## DIRECTIONS
Search the records below for the word "discount", then return every line where it appears.

+++ DATA UNDER STUDY +++

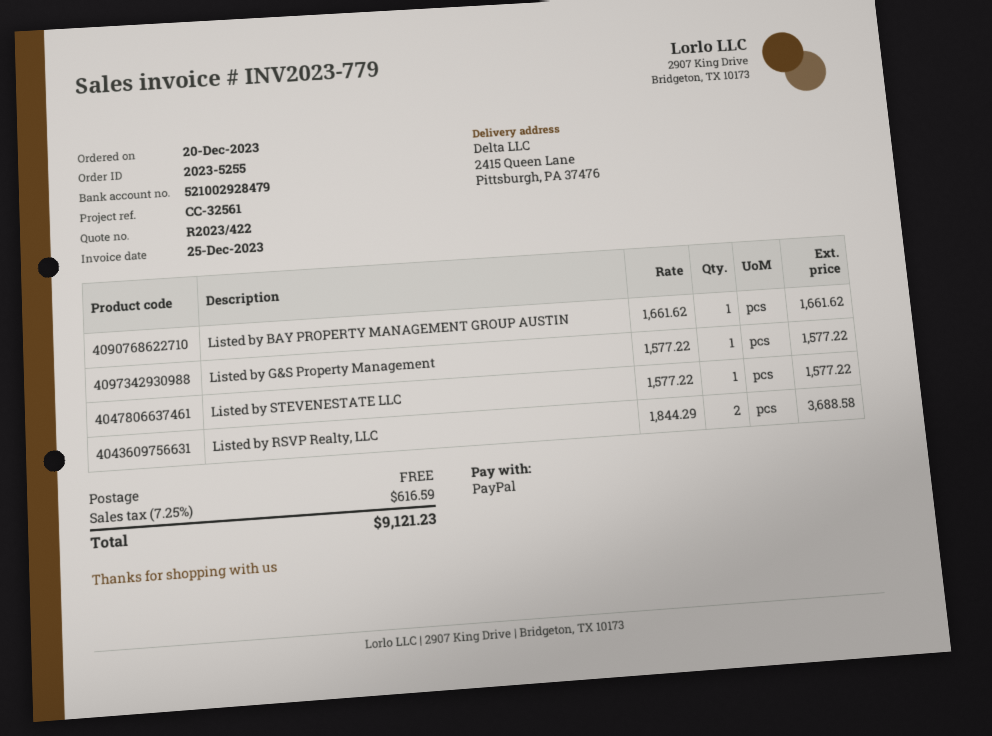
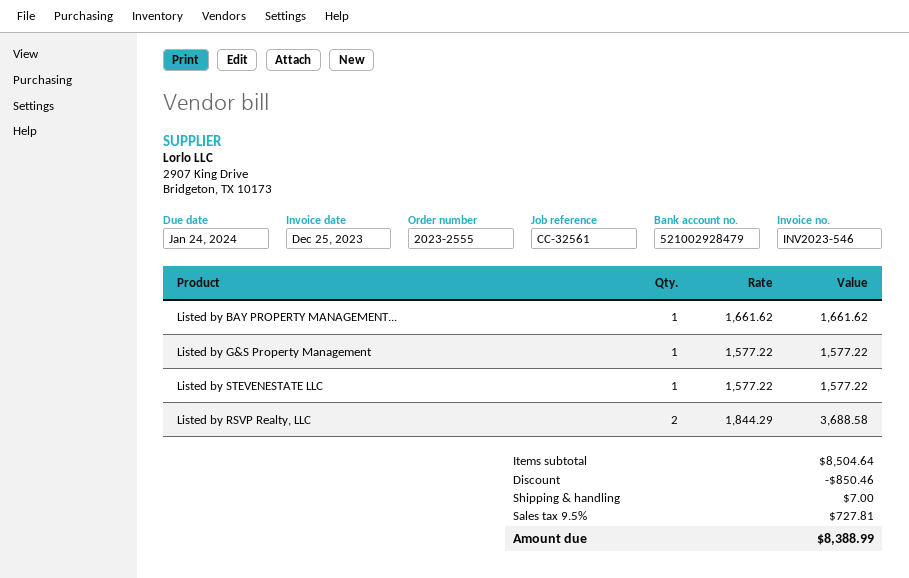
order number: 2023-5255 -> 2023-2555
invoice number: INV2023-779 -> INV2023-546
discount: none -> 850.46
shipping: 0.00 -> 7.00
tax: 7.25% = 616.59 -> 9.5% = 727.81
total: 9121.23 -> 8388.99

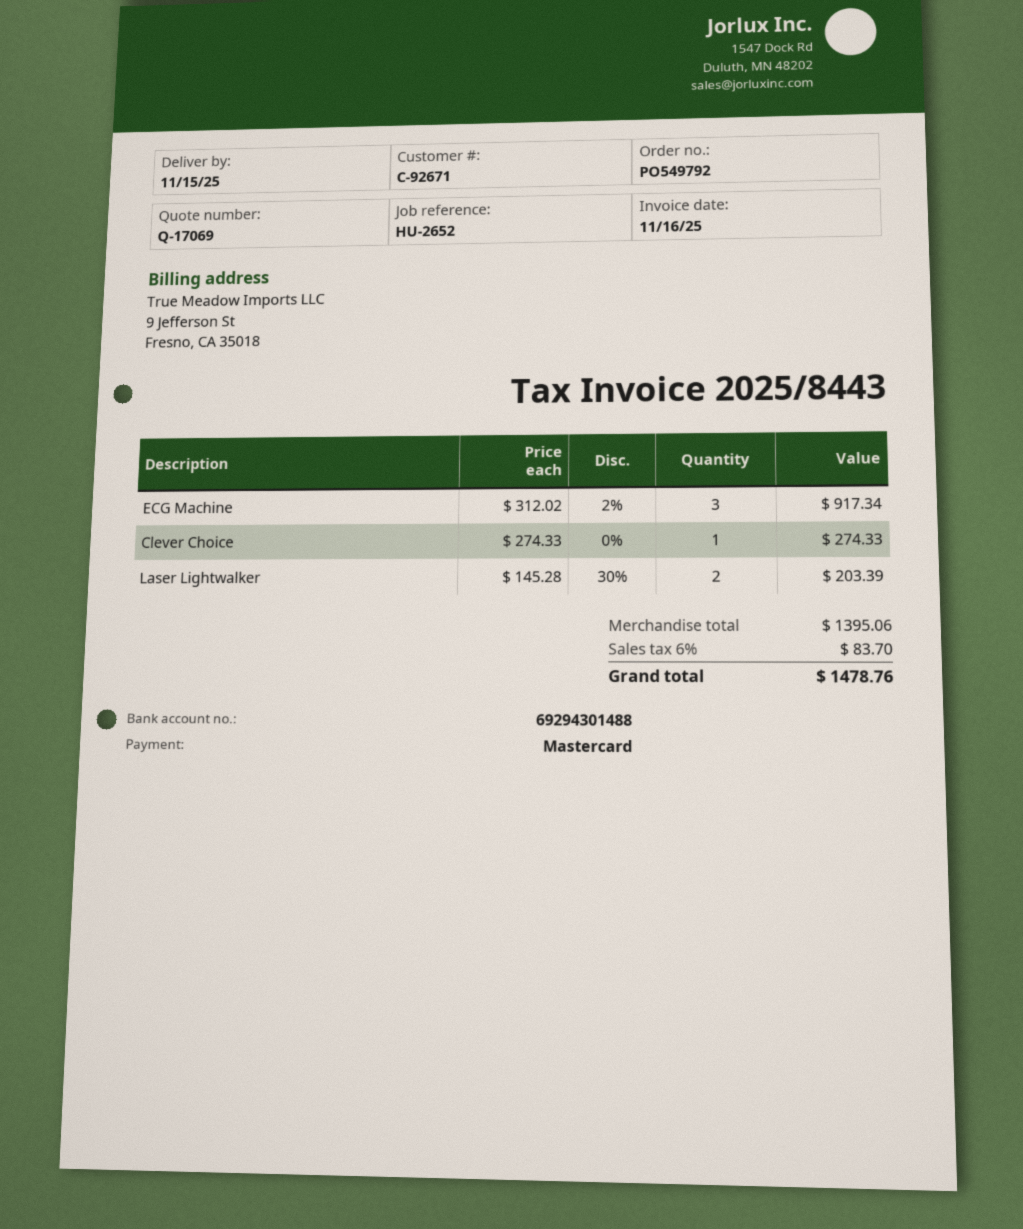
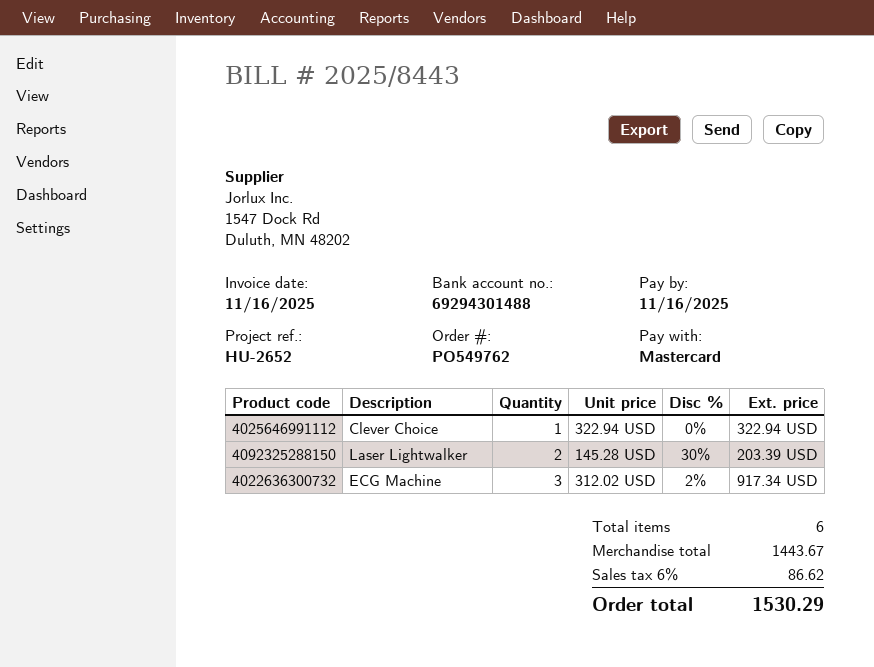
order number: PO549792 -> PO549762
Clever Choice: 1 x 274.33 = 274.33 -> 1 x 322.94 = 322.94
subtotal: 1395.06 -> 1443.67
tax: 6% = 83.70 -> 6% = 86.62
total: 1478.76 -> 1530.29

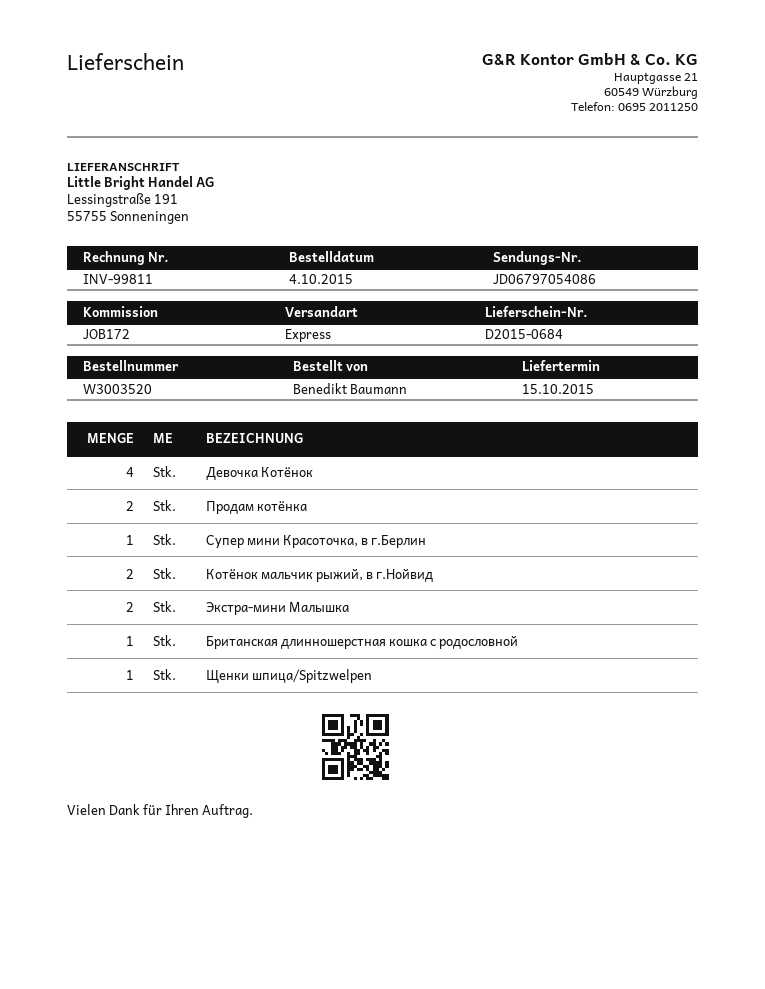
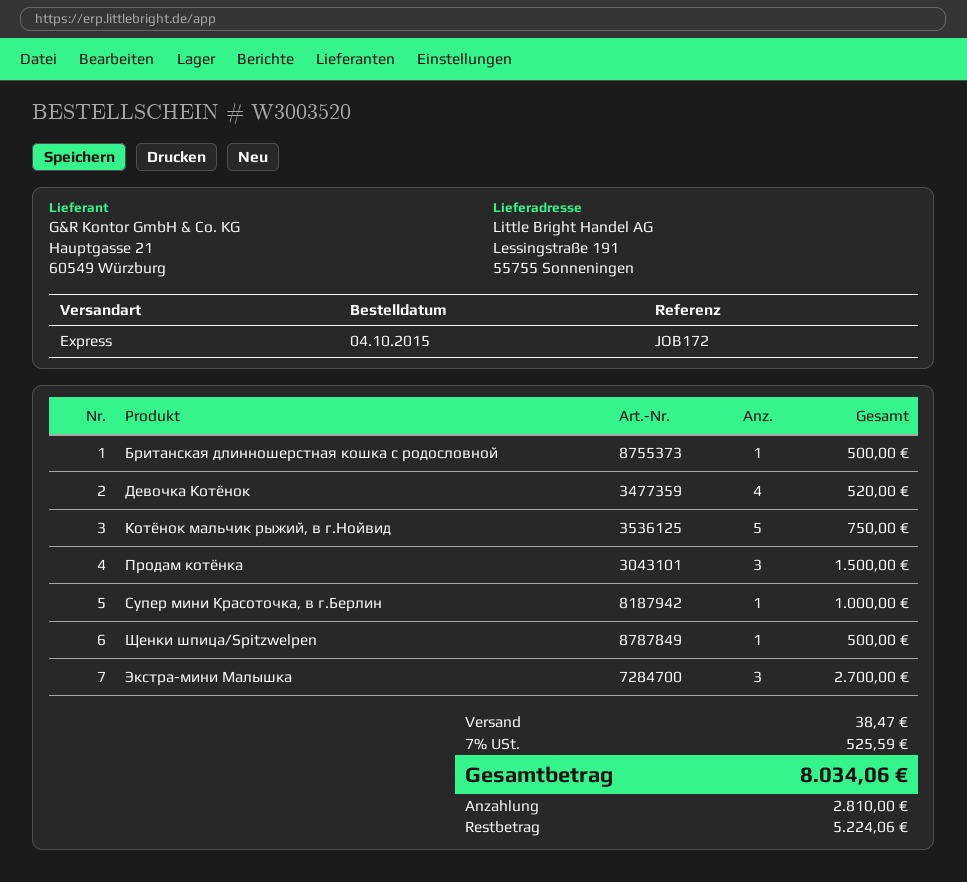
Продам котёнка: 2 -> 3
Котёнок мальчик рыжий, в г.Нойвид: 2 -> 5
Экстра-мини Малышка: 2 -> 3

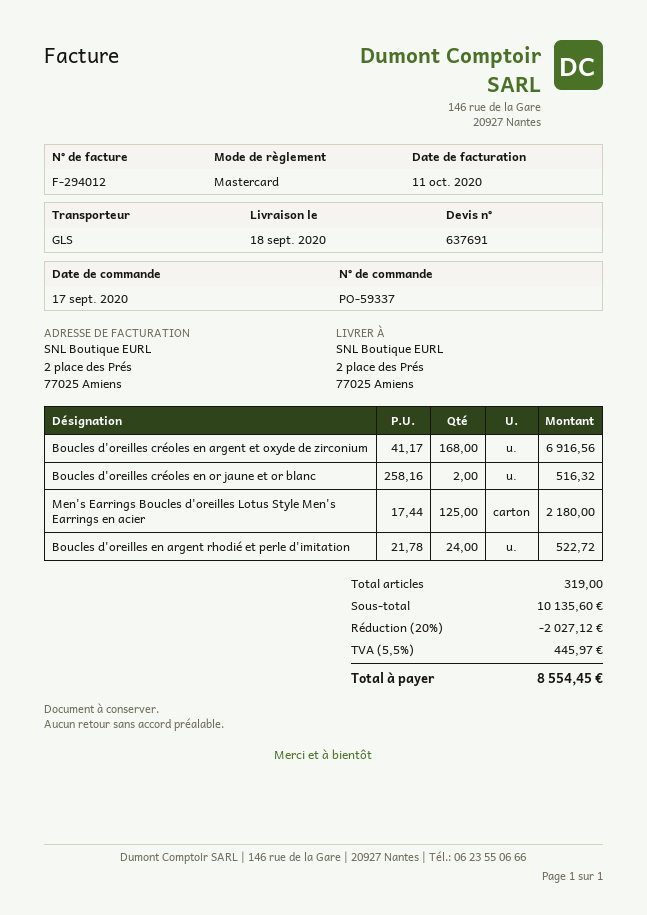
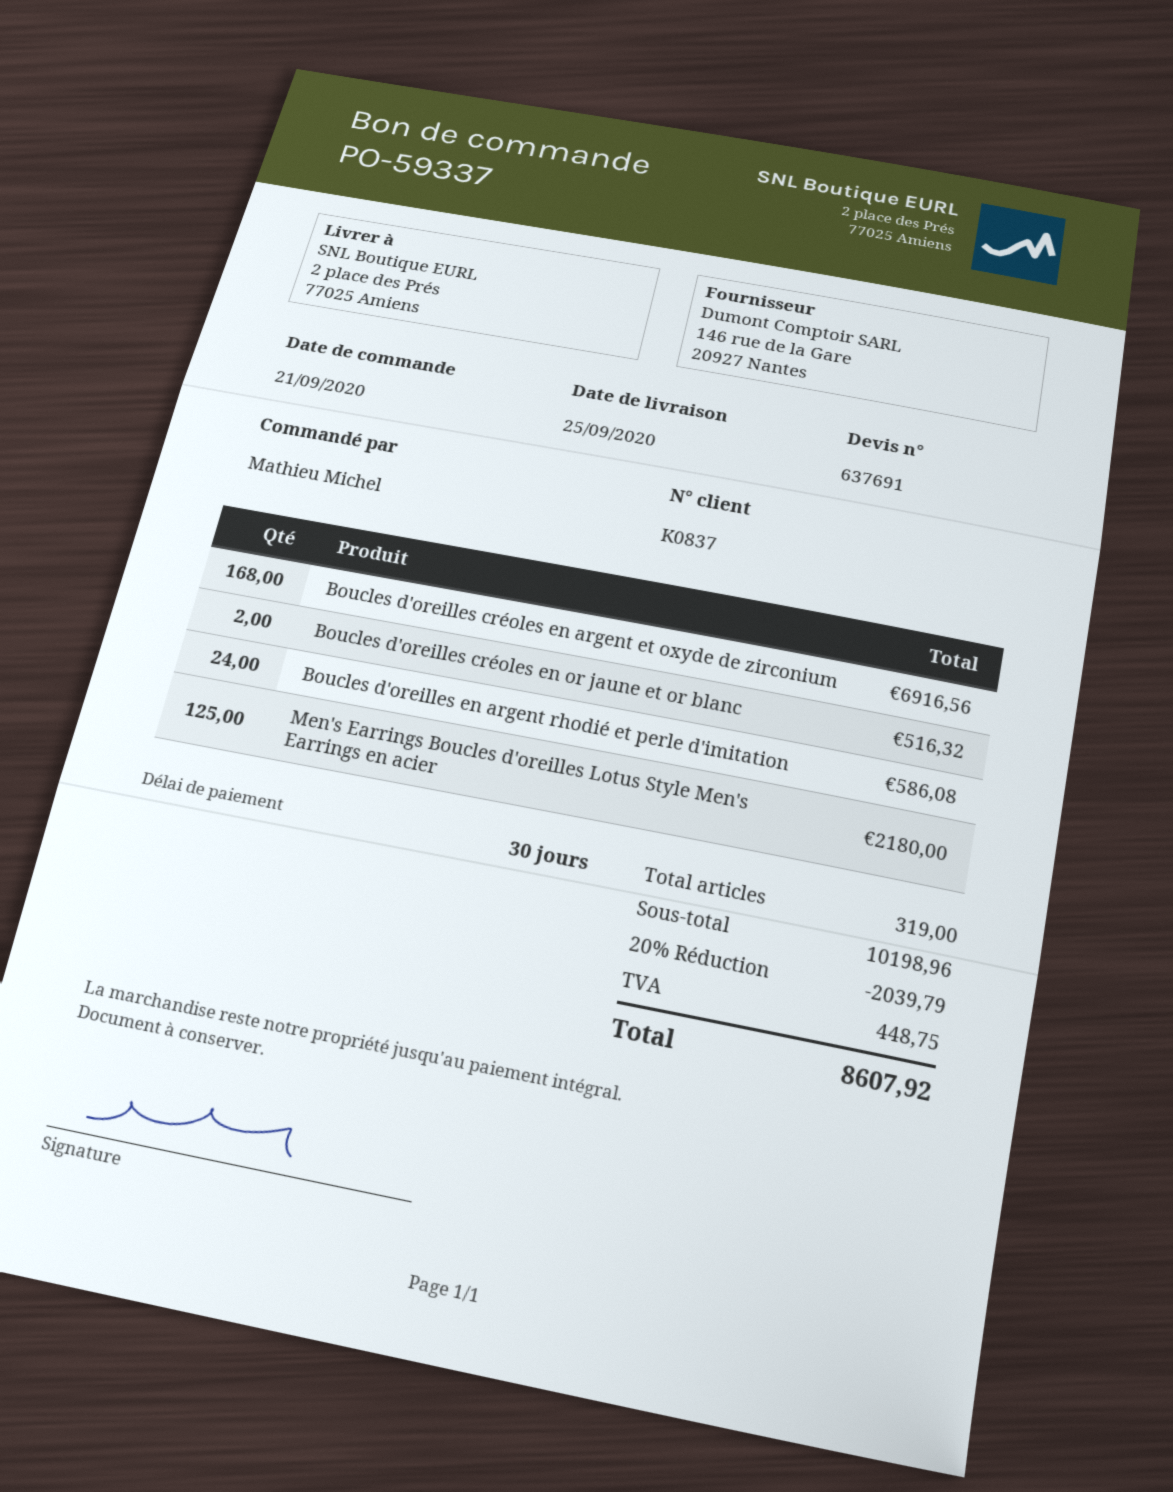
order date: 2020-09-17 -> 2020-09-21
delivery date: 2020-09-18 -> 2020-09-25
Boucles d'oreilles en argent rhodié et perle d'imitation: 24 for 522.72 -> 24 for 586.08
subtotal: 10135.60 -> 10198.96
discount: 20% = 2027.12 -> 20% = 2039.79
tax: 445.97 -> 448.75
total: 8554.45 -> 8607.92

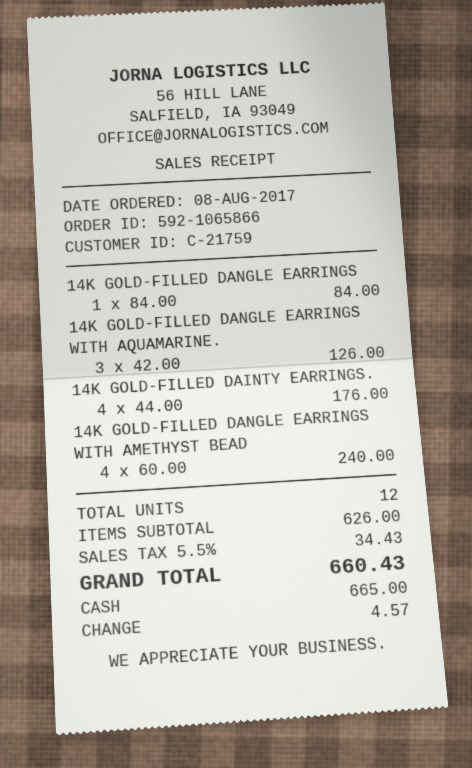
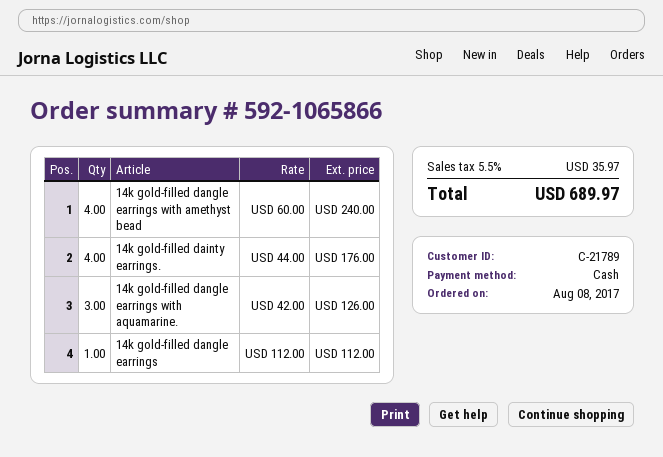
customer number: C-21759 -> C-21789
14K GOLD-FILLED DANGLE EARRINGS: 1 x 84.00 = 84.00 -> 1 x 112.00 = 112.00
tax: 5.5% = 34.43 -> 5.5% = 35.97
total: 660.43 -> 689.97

+++

## RESPONSE BELOW
discount: none -> 850.46
discount: 20% = 2027.12 -> 20% = 2039.79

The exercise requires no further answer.